[Opening Exercise inputs section]

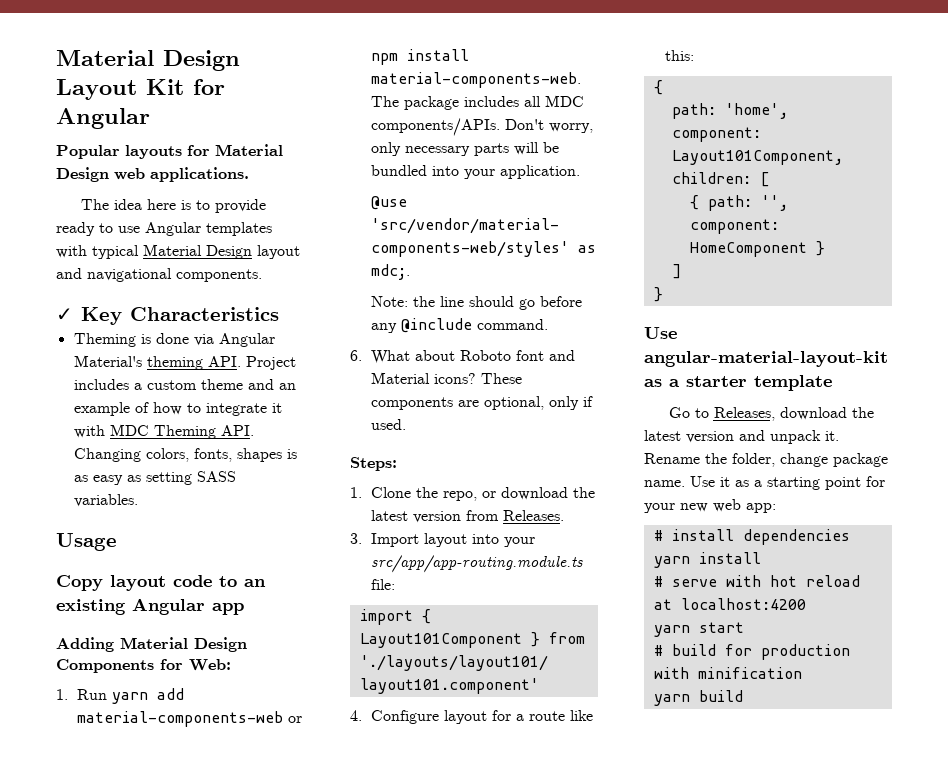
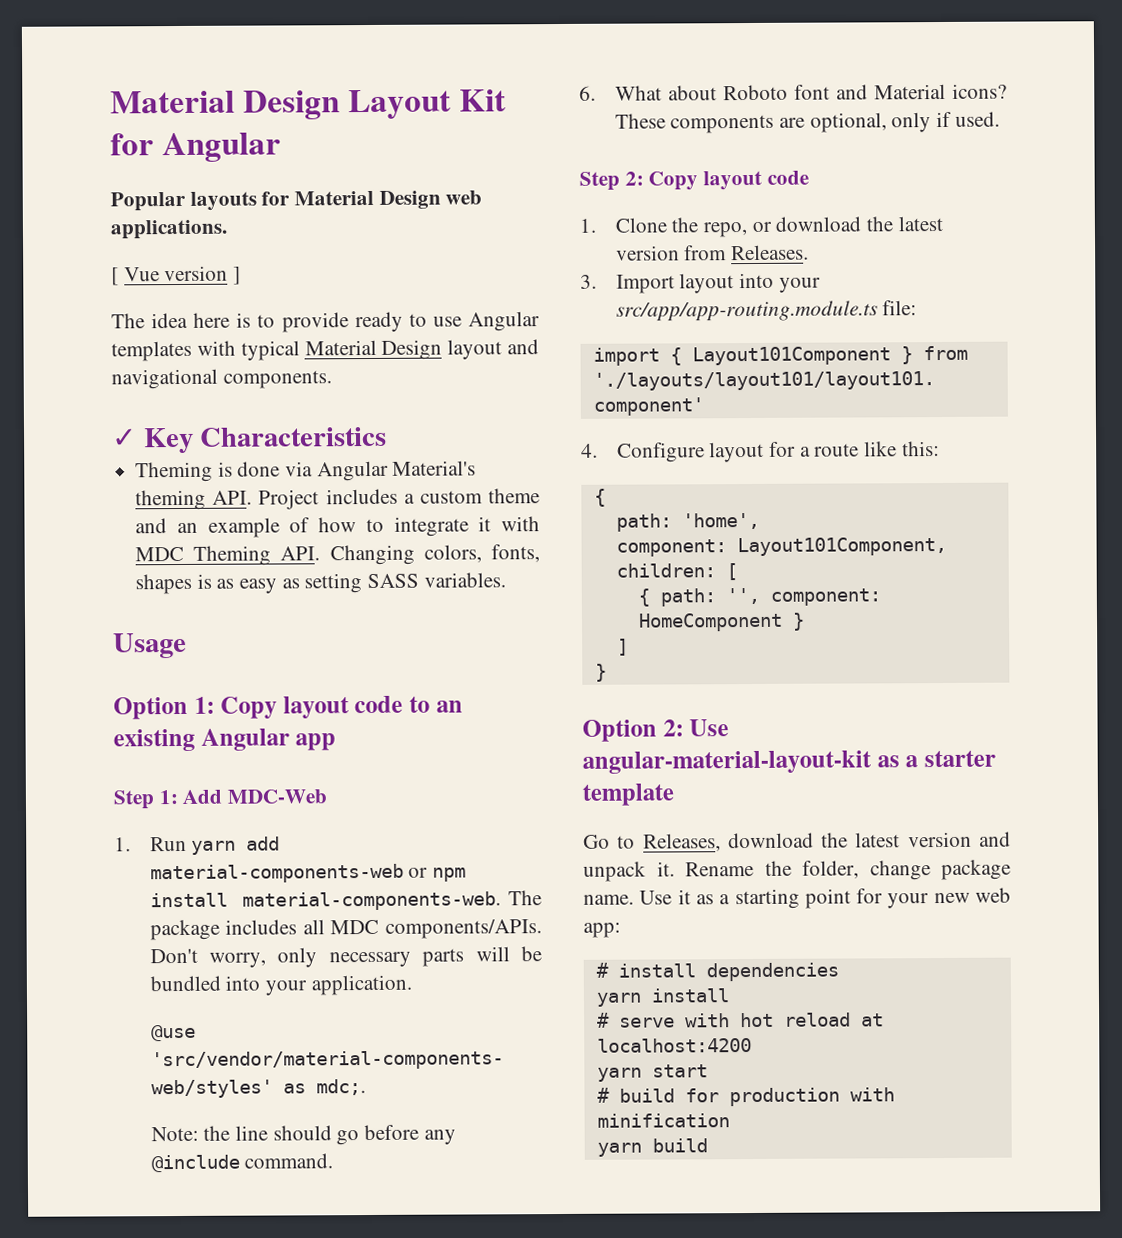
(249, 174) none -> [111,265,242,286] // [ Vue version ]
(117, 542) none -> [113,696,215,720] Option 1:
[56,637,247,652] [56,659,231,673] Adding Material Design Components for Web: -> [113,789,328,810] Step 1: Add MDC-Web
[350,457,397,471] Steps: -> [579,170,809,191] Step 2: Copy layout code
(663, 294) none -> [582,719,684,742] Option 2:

[Closing Exercise inputs section]

Return all of the entries word for word, but omit the pictures.

(249, 174) none -> [111,265,242,286] // [ Vue version ]
(117, 542) none -> [113,696,215,720] Option 1:
[56,637,247,652] [56,659,231,673] Adding Material Design Components for Web: -> [113,789,328,810] Step 1: Add MDC-Web
[350,457,397,471] Steps: -> [579,170,809,191] Step 2: Copy layout code
(663, 294) none -> [582,719,684,742] Option 2:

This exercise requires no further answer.